Without the pictures, write the listing out again exactly as it appears.

#### Provided material
# # # # # # #

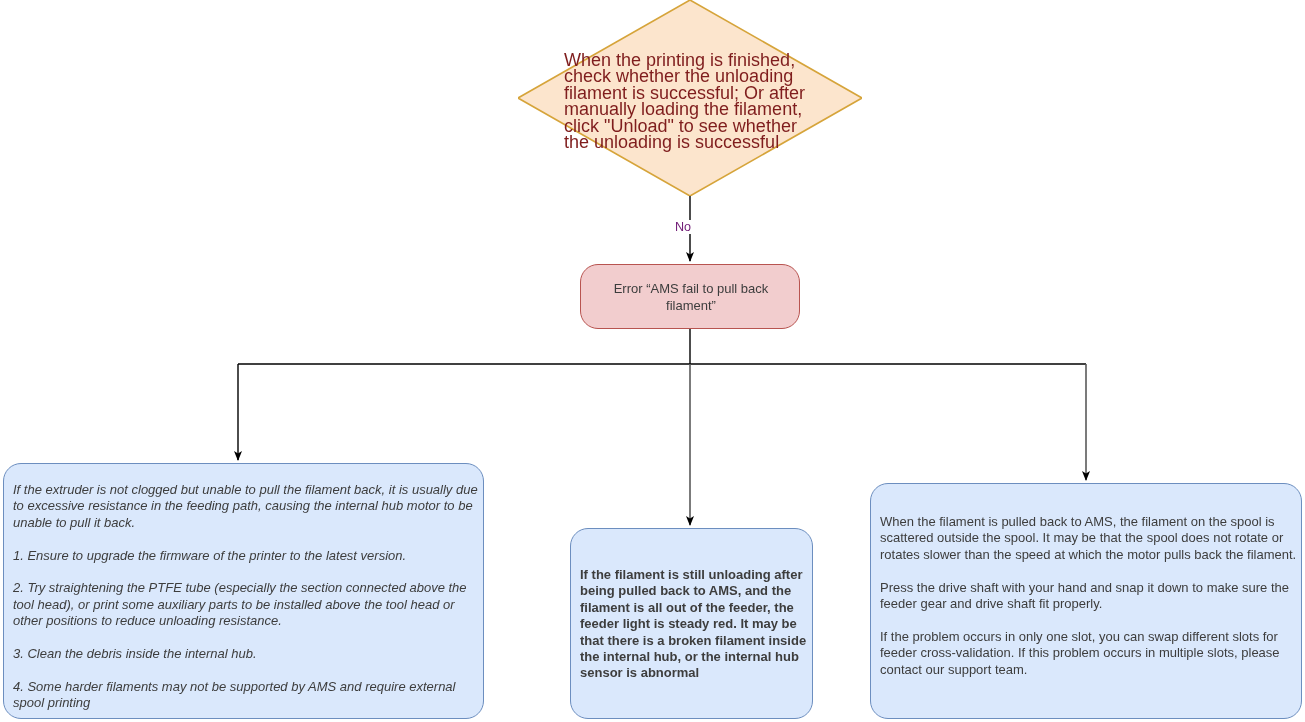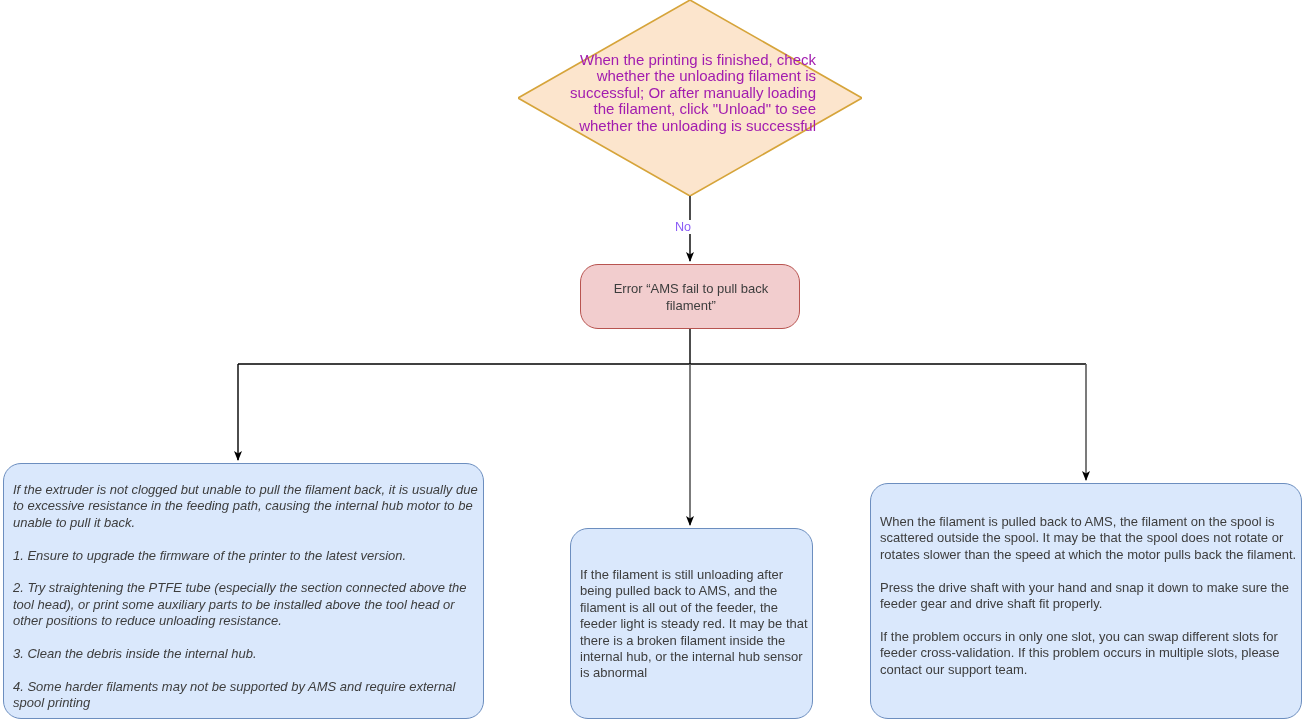--- a/index.html
+++ b/index.html
@@ -41,24 +41,24 @@
     left: 0;
     top: 0;
     width: 344px;
     height: 196px;
   }
   .diamond-label {
     position: absolute;
     left: 46px;
     top: 52px;
     width: 252px;
-    text-align: right;
-    font-size: 15px;
+    text-align: left;
+    font-size: 18px;
     line-height: 16.4px;
-    color: #a21caf;
+    color: #7f1d1d;
     white-space: pre-line;
   }
 
   
   .node {
     position: absolute;
     box-sizing: border-box;
     border-radius: 18px;
     border-style: solid;
     border-width: 1.5px;
@@ -108,20 +108,21 @@
   .node-left .node-text {
     left: 9px;
     top: 18px;
     width: 466px;
   }
   .node-mid {
     left: 570px;
     top: 528px;
     width: 243px;
     height: 191px;
+    font-weight: bold;
   }
   .node-mid .node-text {
     left: 9px;
     top: 38px;
     width: 228px;
   }
   .node-right {
     left: 870px;
     top: 483px;
     width: 432px;
@@ -131,21 +132,21 @@
     left: 9px;
     top: 30px;
     width: 418px;
   }
 
   
   .edge-label {
     position: absolute;
     font-size: 12.6px;
     line-height: 14px;
-    color: #8b5cf6;
+    color: #701a75;
     background: #ffffff;
     padding: 0 3px;
     text-align: center;
     white-space: nowrap;
   }
   .edge-label-no {
     left: 672px;
     top: 220px;
   }
 </style>

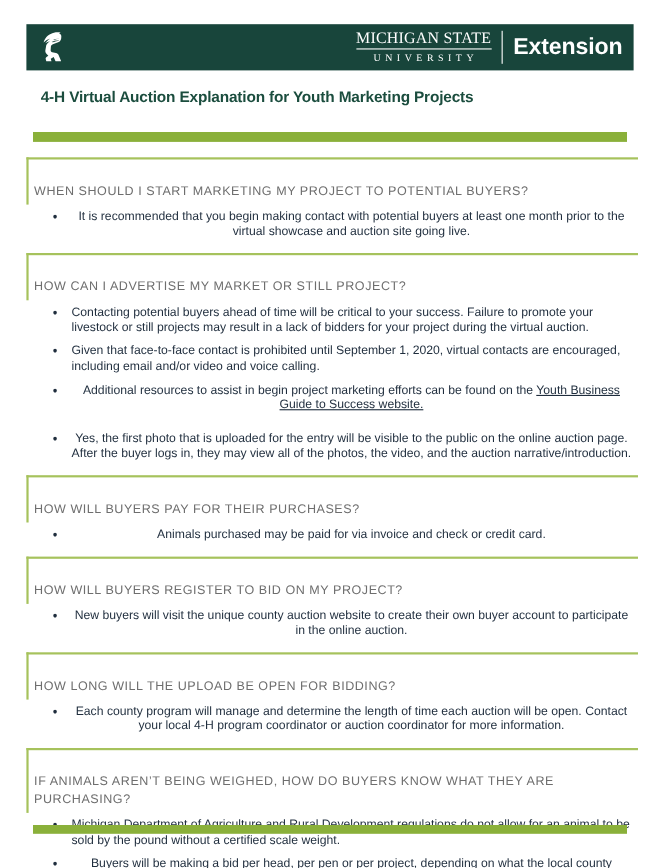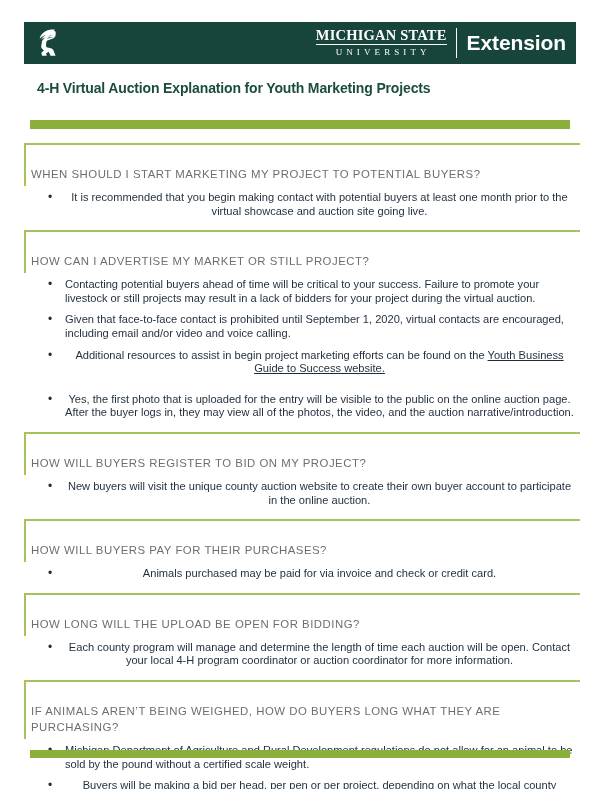--- a/index.html
+++ b/index.html
@@ -44,21 +44,21 @@
     display: flex;
     flex-direction: column;
     align-items: center;
     justify-content: center;
     padding-right: 9px;
   }
   .msu-line1 {
     color: #ffffff;
     font-family: "Liberation Serif", serif;
     font-size: 14.5px;
-    font-weight: bold;
+    font-weight: normal;
     letter-spacing: 0.2px;
     line-height: 15px;
     border-bottom: 1.5px solid #ffffff;
     padding-bottom: 1px;
     white-space: nowrap;
   }
   .msu-line2 {
     color: #ffffff;
     font-family: Liberation Serif, serif;
     font-size: 9px;
@@ -197,39 +197,39 @@
         <li><span>Given that face-to-face contact is prohibited until September 1, 2020, virtual contacts are encouraged, including email and/or video and voice calling.</span></li>
         <li><span>Additional resources to assist in begin project marketing efforts can be found on the </span><a class="inline-link" href="#">Youth Business Guide to Success website.</a></li>
       </ul>
     </div>
     <div class="qa-block">
       <ul class="qa-list">
         <li><span>Yes, the first photo that is uploaded for the entry will be visible to the public on the online auction page. After the buyer logs in, they may view all of the photos, the video, and the auction narrative/introduction.</span></li>
       </ul>
     </div>
     <div class="qa-block">
+      <div class="qa-heading">HOW WILL BUYERS PAY FOR THEIR PURCHASES?</div>
+      <ul class="qa-list">
+        <li><span>Animals purchased may be paid for via invoice and check or credit card.</span></li>
+      </ul>
+    </div>
+    <div class="qa-block">
       <div class="qa-heading">HOW WILL BUYERS REGISTER TO BID ON MY PROJECT?</div>
       <ul class="qa-list">
         <li><span>New buyers will visit the unique county auction website to create their own buyer account to participate in the online auction.</span></li>
       </ul>
     </div>
     <div class="qa-block">
-      <div class="qa-heading">HOW WILL BUYERS PAY FOR THEIR PURCHASES?</div>
-      <ul class="qa-list">
-        <li><span>Animals purchased may be paid for via invoice and check or credit card.</span></li>
-      </ul>
-    </div>
-    <div class="qa-block">
       <div class="qa-heading">HOW LONG WILL THE UPLOAD BE OPEN FOR BIDDING?</div>
       <ul class="qa-list">
         <li><span>Each county program will manage and determine the length of time each auction will be open. Contact your local 4-H program coordinator or auction coordinator for more information.</span></li>
       </ul>
     </div>
     <div class="qa-block">
-      <div class="qa-heading">IF ANIMALS AREN’T BEING WEIGHED, HOW DO BUYERS LONG WHAT THEY ARE PURCHASING?</div>
+      <div class="qa-heading">IF ANIMALS AREN’T BEING WEIGHED, HOW DO BUYERS KNOW WHAT THEY ARE PURCHASING?</div>
       <ul class="qa-list">
         <li><span>Michigan Department of Agriculture and Rural Development regulations do not allow for an animal to be sold by the pound without a certified scale weight.</span></li>
         <li><span>Buyers will be making a bid per head, per pen or per project, depending on what the local county program dictates.</span></li>
       </ul>
     </div>
   </div>
 
 <div class="rule-green rule-bottom"></div>
 
 </body></html>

# # # # # # #

#### Reply to the task
--- a/index.html
+++ b/index.html
@@ -41,24 +41,24 @@
     left: 0;
     top: 0;
     width: 344px;
     height: 196px;
   }
   .diamond-label {
     position: absolute;
     left: 46px;
     top: 52px;
     width: 252px;
-    text-align: right;
-    font-size: 15px;
+    text-align: left;
+    font-size: 18px;
     line-height: 16.4px;
-    color: #a21caf;
+    color: #7f1d1d;
     white-space: pre-line;
   }
 
   
   .node {
     position: absolute;
     box-sizing: border-box;
     border-radius: 18px;
     border-style: solid;
     border-width: 1.5px;
@@ -108,20 +108,21 @@
   .node-left .node-text {
     left: 9px;
     top: 18px;
     width: 466px;
   }
   .node-mid {
     left: 570px;
     top: 528px;
     width: 243px;
     height: 191px;
+    font-weight: bold;
   }
   .node-mid .node-text {
     left: 9px;
     top: 38px;
     width: 228px;
   }
   .node-right {
     left: 870px;
     top: 483px;
     width: 432px;
@@ -131,21 +132,21 @@
     left: 9px;
     top: 30px;
     width: 418px;
   }
 
   
   .edge-label {
     position: absolute;
     font-size: 12.6px;
     line-height: 14px;
-    color: #8b5cf6;
+    color: #701a75;
     background: #ffffff;
     padding: 0 3px;
     text-align: center;
     white-space: nowrap;
   }
   .edge-label-no {
     left: 672px;
     top: 220px;
   }
 </style>

--- a/index.html
+++ b/index.html
@@ -44,21 +44,21 @@
     display: flex;
     flex-direction: column;
     align-items: center;
     justify-content: center;
     padding-right: 9px;
   }
   .msu-line1 {
     color: #ffffff;
     font-family: "Liberation Serif", serif;
     font-size: 14.5px;
-    font-weight: bold;
+    font-weight: normal;
     letter-spacing: 0.2px;
     line-height: 15px;
     border-bottom: 1.5px solid #ffffff;
     padding-bottom: 1px;
     white-space: nowrap;
   }
   .msu-line2 {
     color: #ffffff;
     font-family: Liberation Serif, serif;
     font-size: 9px;
@@ -197,39 +197,39 @@
         <li><span>Given that face-to-face contact is prohibited until September 1, 2020, virtual contacts are encouraged, including email and/or video and voice calling.</span></li>
         <li><span>Additional resources to assist in begin project marketing efforts can be found on the </span><a class="inline-link" href="#">Youth Business Guide to Success website.</a></li>
       </ul>
     </div>
     <div class="qa-block">
       <ul class="qa-list">
         <li><span>Yes, the first photo that is uploaded for the entry will be visible to the public on the online auction page. After the buyer logs in, they may view all of the photos, the video, and the auction narrative/introduction.</span></li>
       </ul>
     </div>
     <div class="qa-block">
+      <div class="qa-heading">HOW WILL BUYERS PAY FOR THEIR PURCHASES?</div>
+      <ul class="qa-list">
+        <li><span>Animals purchased may be paid for via invoice and check or credit card.</span></li>
+      </ul>
+    </div>
+    <div class="qa-block">
       <div class="qa-heading">HOW WILL BUYERS REGISTER TO BID ON MY PROJECT?</div>
       <ul class="qa-list">
         <li><span>New buyers will visit the unique county auction website to create their own buyer account to participate in the online auction.</span></li>
       </ul>
     </div>
     <div class="qa-block">
-      <div class="qa-heading">HOW WILL BUYERS PAY FOR THEIR PURCHASES?</div>
-      <ul class="qa-list">
-        <li><span>Animals purchased may be paid for via invoice and check or credit card.</span></li>
-      </ul>
-    </div>
-    <div class="qa-block">
       <div class="qa-heading">HOW LONG WILL THE UPLOAD BE OPEN FOR BIDDING?</div>
       <ul class="qa-list">
         <li><span>Each county program will manage and determine the length of time each auction will be open. Contact your local 4-H program coordinator or auction coordinator for more information.</span></li>
       </ul>
     </div>
     <div class="qa-block">
-      <div class="qa-heading">IF ANIMALS AREN’T BEING WEIGHED, HOW DO BUYERS LONG WHAT THEY ARE PURCHASING?</div>
+      <div class="qa-heading">IF ANIMALS AREN’T BEING WEIGHED, HOW DO BUYERS KNOW WHAT THEY ARE PURCHASING?</div>
       <ul class="qa-list">
         <li><span>Michigan Department of Agriculture and Rural Development regulations do not allow for an animal to be sold by the pound without a certified scale weight.</span></li>
         <li><span>Buyers will be making a bid per head, per pen or per project, depending on what the local county program dictates.</span></li>
       </ul>
     </div>
   </div>
 
 <div class="rule-green rule-bottom"></div>
 
 </body></html>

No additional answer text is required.